Marc Knapper, US deputy assistant secretary of state for Korea and Japan, said Saturday that "the Quad," an informal security grouping of the US, Japan, Australia and India, may welcome new members in the future as the countries look to counter China's rising influence, Nikkei Asia, a Tokyo-based media outlet, reported on Saturday. Knapper expressed this view at the Mount Fuji Dialogue, an annual gathering of business and political leaders from Japan and the US.
Washington has been devoting itself to transforming the Quad into an Asian version of NATO in an attempt to solidify more regional allies and partners to contain the development of China. US Deputy Secretary of State Stephen Biegun said in August that the US wants to see Vietnam, South Korea and New Zealand eventually join an expanded Quad.
However, the Quad is unlikely to achieve this expansion. Many political analysts from the international community are clearly aware that each member of the group has their own considerations and they have failed to reach a consensus on how to deal with China. Among the four, it seems that it is only the US that is sparing no effort to build the Quad into an "Asian NATO." Even though Japan and Australia have maintained a close alliance with the US, both heavily rely on China in terms of their economies.

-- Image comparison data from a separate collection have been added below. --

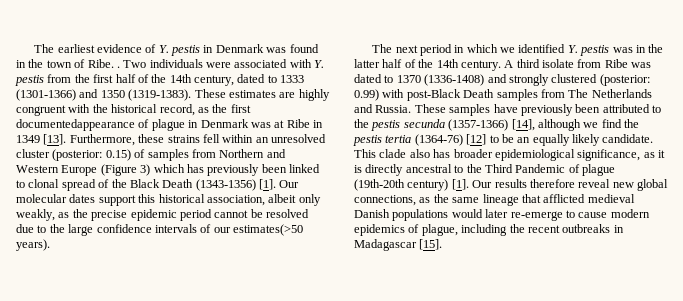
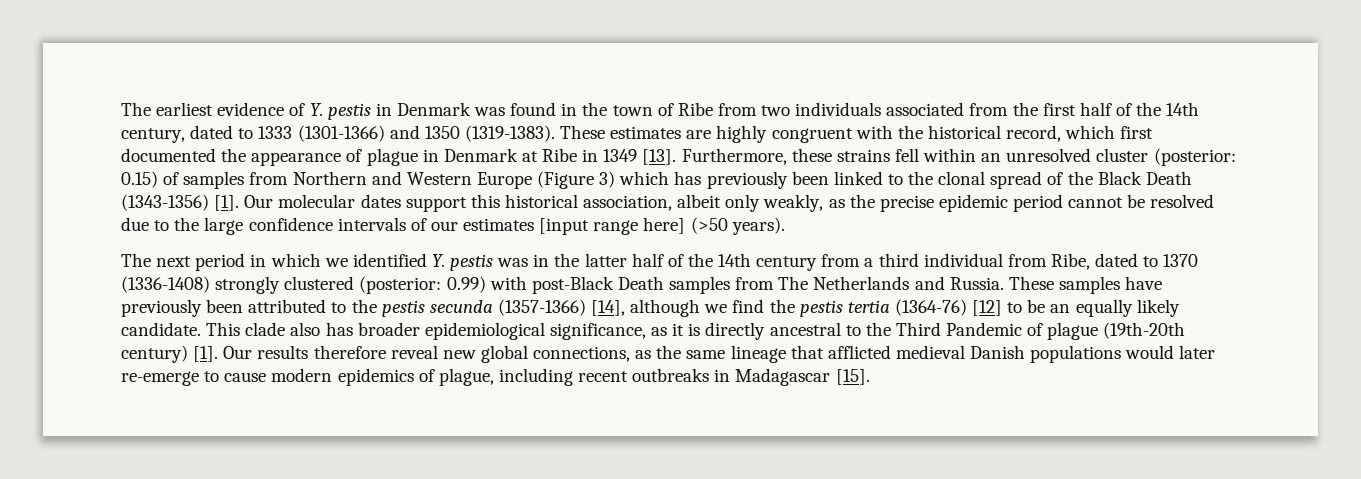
- The earliest evidence of Y. pestis in Denmark was found in the town of Ribe. . Two individuals were associated with Y. pestis from the first half of the 14th century, dated to 1333 (1301-1366) and 1350 (1319-1383).
+ The earliest evidence of Y. pestis in Denmark was found in the town of Ribe from two individuals associated from the first half of the 14th century, dated to 1333 (1301-1366) and 1350 (1319-1383).
- These estimates are highly congruent with the historical record, as the first documentedappearance of plague in Denmark was at Ribe in 1349 [13].
+ These estimates are highly congruent with the historical record, which first documented the appearance of plague in Denmark at Ribe in 1349 [13].
- Furthermore, these strains fell within an unresolved cluster (posterior: 0.15) of samples from Northern and Western Europe (Figure 3) which has previously been linked to clonal spread of the Black Death (1343-1356) [1].
+ Furthermore, these strains fell within an unresolved cluster (posterior: 0.15) of samples from Northern and Western Europe (Figure 3) which has previously been linked to the clonal spread of the Black Death (1343-1356) [1].
- Our molecular dates support this historical association, albeit only weakly, as the precise epidemic period cannot be resolved due to the large confidence intervals of our estimates(>50 years).
+ Our molecular dates support this historical association, albeit only weakly, as the precise epidemic period cannot be resolved due to the large confidence intervals of our estimates [input range here] (>50 years).
- The next period in which we identified Y. pestis was in the latter half of the 14th century. A third isolate from Ribe was dated to 1370 (1336-1408) and strongly clustered (posterior: 0.99) with post-Black Death samples from The Netherlands and Russia.
+ The next period in which we identified Y. pestis was in the latter half of the 14th century from a third individual from Ribe, dated to 1370 (1336-1408) strongly clustered (posterior: 0.99) with post-Black Death samples from The Netherlands and Russia.
- Our results therefore reveal new global connections, as the same lineage that afflicted medieval Danish populations would later re-emerge to cause modern epidemics of plague, including the recent outbreaks in Madagascar [15].
+ Our results therefore reveal new global connections, as the same lineage that afflicted medieval Danish populations would later re-emerge to cause modern epidemics of plague, including recent outbreaks in Madagascar [15].

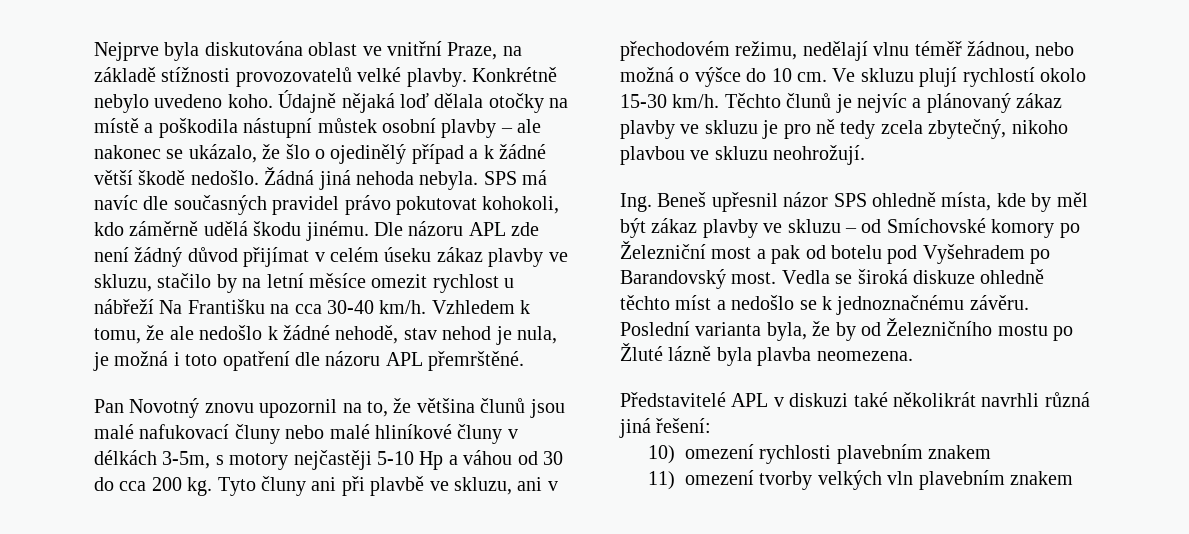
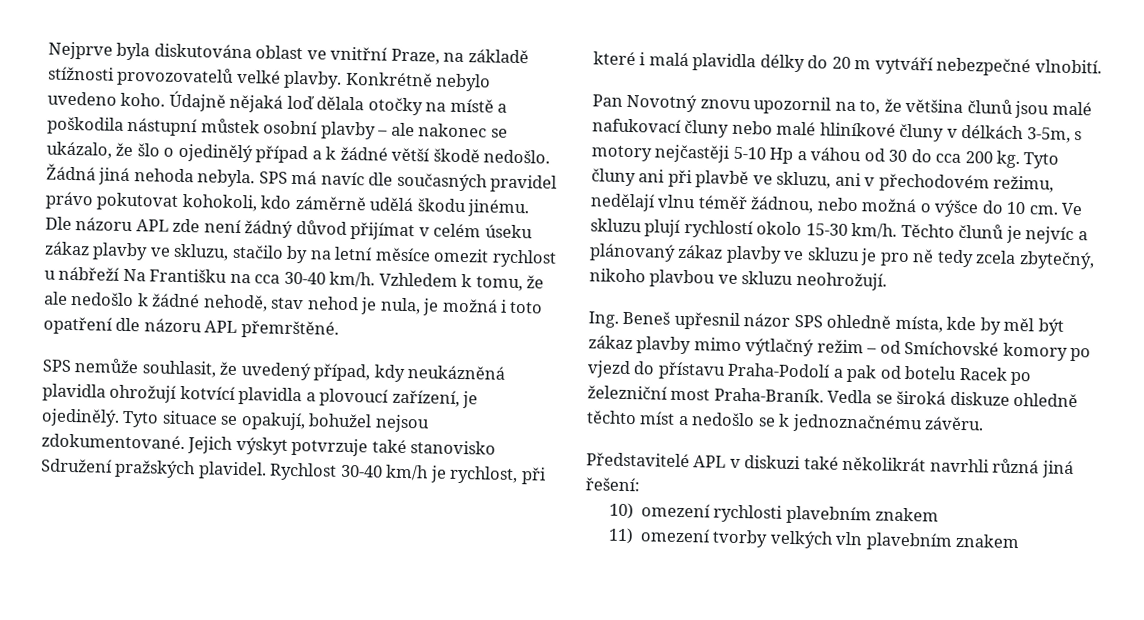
+ SPS nemůže souhlasit, že uvedený případ, kdy neukázněná plavidla ohrožují kotvící plavidla a plovoucí zařízení, je ojedinělý. Tyto situace se opakují, bohužel nejsou zdokumentované. Jejich výskyt potvrzuje také stanovisko Sdružení pražských plavidel. Rychlost 30-40 km/h je rychlost, při které i malá plavidla délky do 20 m vytváří nebezpečné vlnobití.
- Ing. Beneš upřesnil názor SPS ohledně místa, kde by měl být zákaz plavby ve skluzu – od Smíchovské komory po Železniční most a pak od botelu pod Vyšehradem po Barandovský most.
+ Ing. Beneš upřesnil názor SPS ohledně místa, kde by měl být zákaz plavby mimo výtlačný režim – od Smíchovské komory po vjezd do přístavu Praha-Podolí a pak od botelu Racek po železniční most Praha-Braník.
- Poslední varianta byla, že by od Železničního mostu po Žluté lázně byla plavba neomezena.

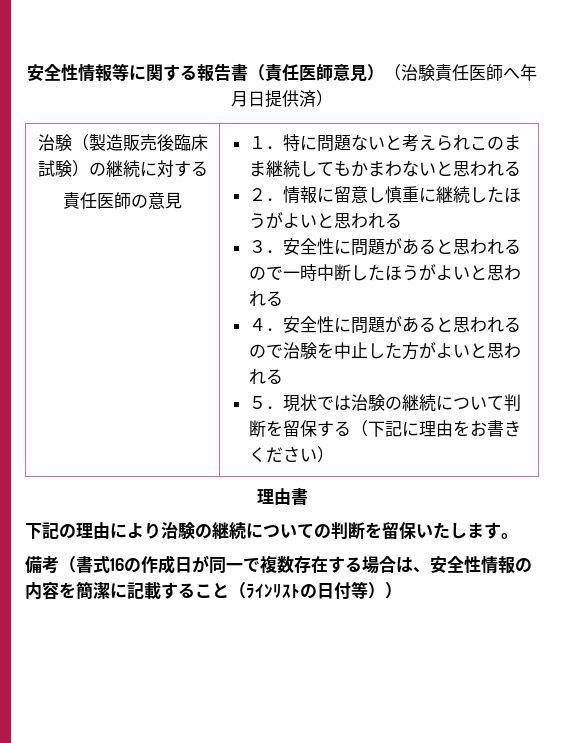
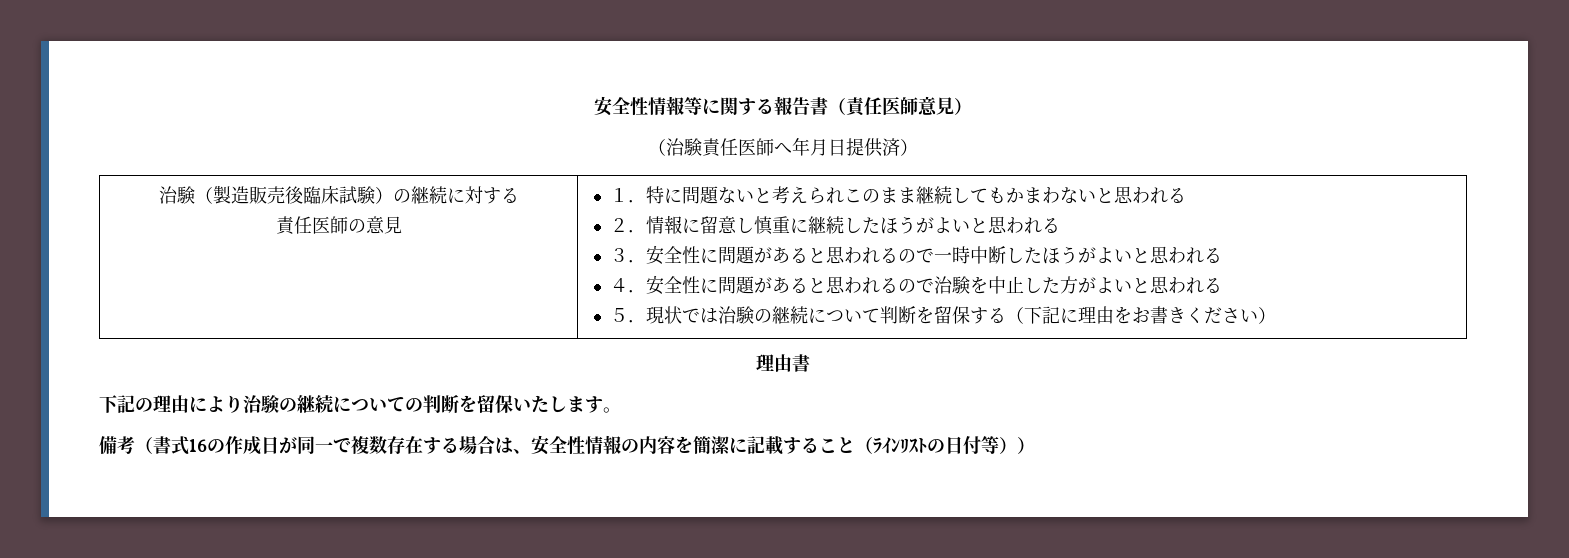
- 安全性情報等に関する報告書（責任医師意見）（治験責任医師へ年月日提供済）
+ 安全性情報等に関する報告書（責任医師意見）
+ （治験責任医師へ年月日提供済）

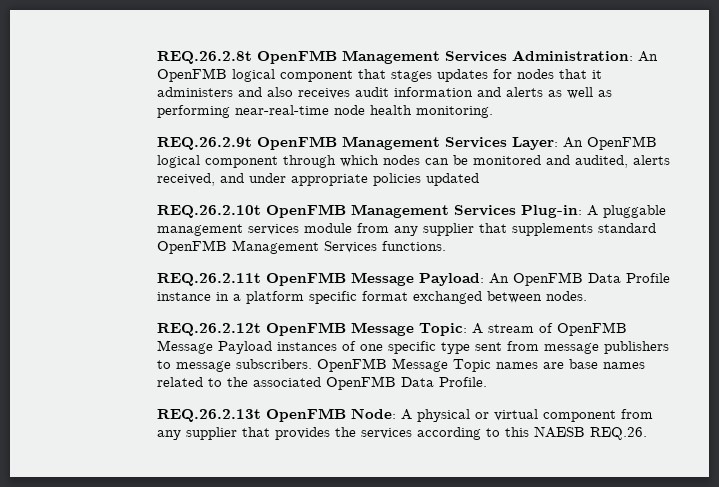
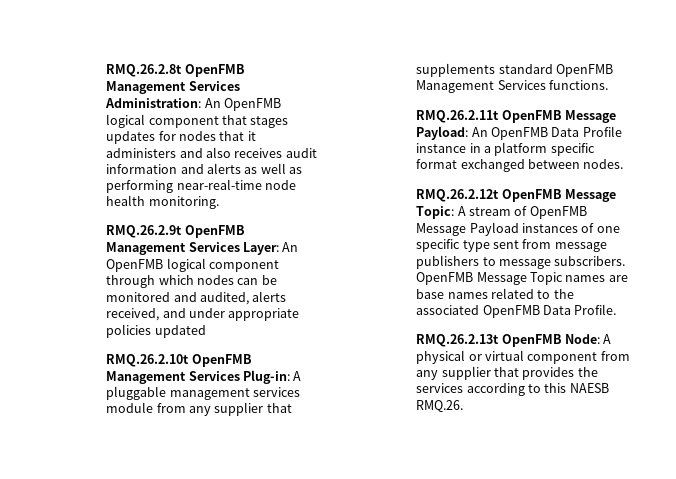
- REQ.26.2.8t OpenFMB Management Services Administration: An OpenFMB logical component that stages updates for nodes that it administers and also receives audit information and alerts as well as performing near-real-time node health monitoring.
+ RMQ.26.2.8t OpenFMB Management Services Administration: An OpenFMB logical component that stages updates for nodes that it administers and also receives audit information and alerts as well as performing near-real-time node health monitoring.
- REQ.26.2.9t OpenFMB Management Services Layer: An OpenFMB logical component through which nodes can be monitored and audited, alerts received, and under appropriate policies updated
+ RMQ.26.2.9t OpenFMB Management Services Layer: An OpenFMB logical component through which nodes can be monitored and audited, alerts received, and under appropriate policies updated
- REQ.26.2.10t OpenFMB Management Services Plug-in: A pluggable management services module from any supplier that supplements standard OpenFMB Management Services functions.
+ RMQ.26.2.10t OpenFMB Management Services Plug-in: A pluggable management services module from any supplier that supplements standard OpenFMB Management Services functions.
- REQ.26.2.11t OpenFMB Message Payload: An OpenFMB Data Profile instance in a platform specific format exchanged between nodes.
+ RMQ.26.2.11t OpenFMB Message Payload: An OpenFMB Data Profile instance in a platform specific format exchanged between nodes.
- REQ.26.2.12t OpenFMB Message Topic: A stream of OpenFMB Message Payload instances of one specific type sent from message publishers to message subscribers.
+ RMQ.26.2.12t OpenFMB Message Topic: A stream of OpenFMB Message Payload instances of one specific type sent from message publishers to message subscribers.
- REQ.26.2.13t OpenFMB Node: A physical or virtual component from any supplier that provides the services according to this NAESB REQ.26.
+ RMQ.26.2.13t OpenFMB Node: A physical or virtual component from any supplier that provides the services according to this NAESB RMQ.26.

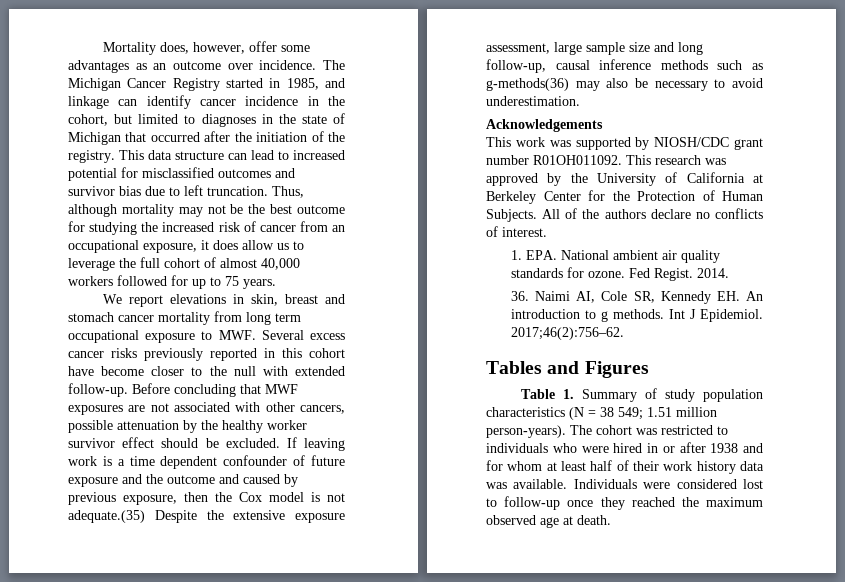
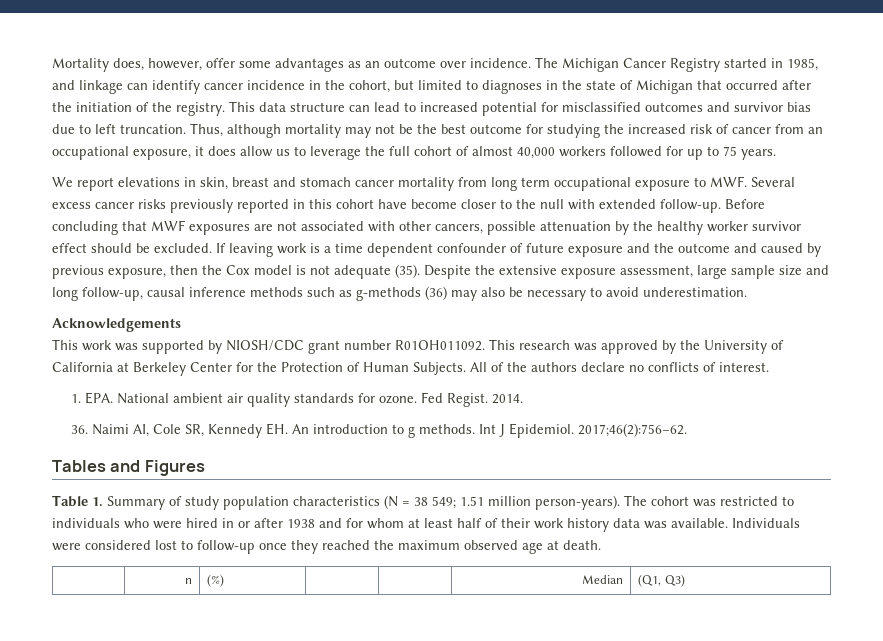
- If leaving work is a time dependent confounder of future exposure and the outcome and caused by previous exposure, then the Cox model is not adequate.(35) Despite the extensive exposure assessment, large sample size and long follow-up, causal inference methods such as g-methods(36) may also be necessary to avoid underestimation.
+ If leaving work is a time dependent confounder of future exposure and the outcome and caused by previous exposure, then the Cox model is not adequate (35). Despite the extensive exposure assessment, large sample size and long follow-up, causal inference methods such as g-methods (36) may also be necessary to avoid underestimation.
+ | n | (%) | | | Median | (Q1, Q3)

Although China-Australia ties have been deteriorating, especially in 2020, it is mainly due to the fact that Australian diplomacy is heavily dependent on the US. The current state of China-Australia relations is, to a great extent, the result of the Australian leadership cozying up to the US' anti-China campaign. However, it is noticeable that when it comes to issues that would challenge Beijing's core interests, Canberra keeps its distance from Washington. For example, while the US has repeatedly played the "Taiwan card" to provoke China, Australia has not echoed overt support for this move. This implies that Australia has not firmly followed the US' lead in containing China, largely because it is reluctant to sever its close economic and trade relations with China.
Though border tensions between China and India have escalated, India is also unwilling to see a complete break with China. As India's economy has been significantly hit by the coronavirus pendemic, India is counting on China, its second-largest trading partner, to help revive its economy. Additionally, India has always pursued an independent foreign policy, thus it will not be completely inclined to the US in its China policy.
Against this backdrop, the group seems not so appealing to other countries.
"Even if the Quad achieves its expansion, its influence on China would be limited," Sun Chenghao, a research fellow at the Institute of American Studies, China Institutes of Contemporary International Relations, told the Global Times on Sunday. The current international situation differs from the Cold War. China does not pose as great a security threat to other countries as the Soviet Union did during the Cold War. The "China threat" theory is merely a narrative hyped by the US. China has maintained sound economic and people exchanges with almost all countries across the world.
Japanese Prime Minister Yoshihide Suga said Wednesday that Japan was not aiming at an "Asian NATO" to contain any specific country, Reuters reported on Wednesday. Sun said this means that "Suga's rhetoric can basically mirror the real intent of Japan and most Asian countries." They are unwilling to take sides between two giants. Siding with the US against China is inconsistent with their national interests.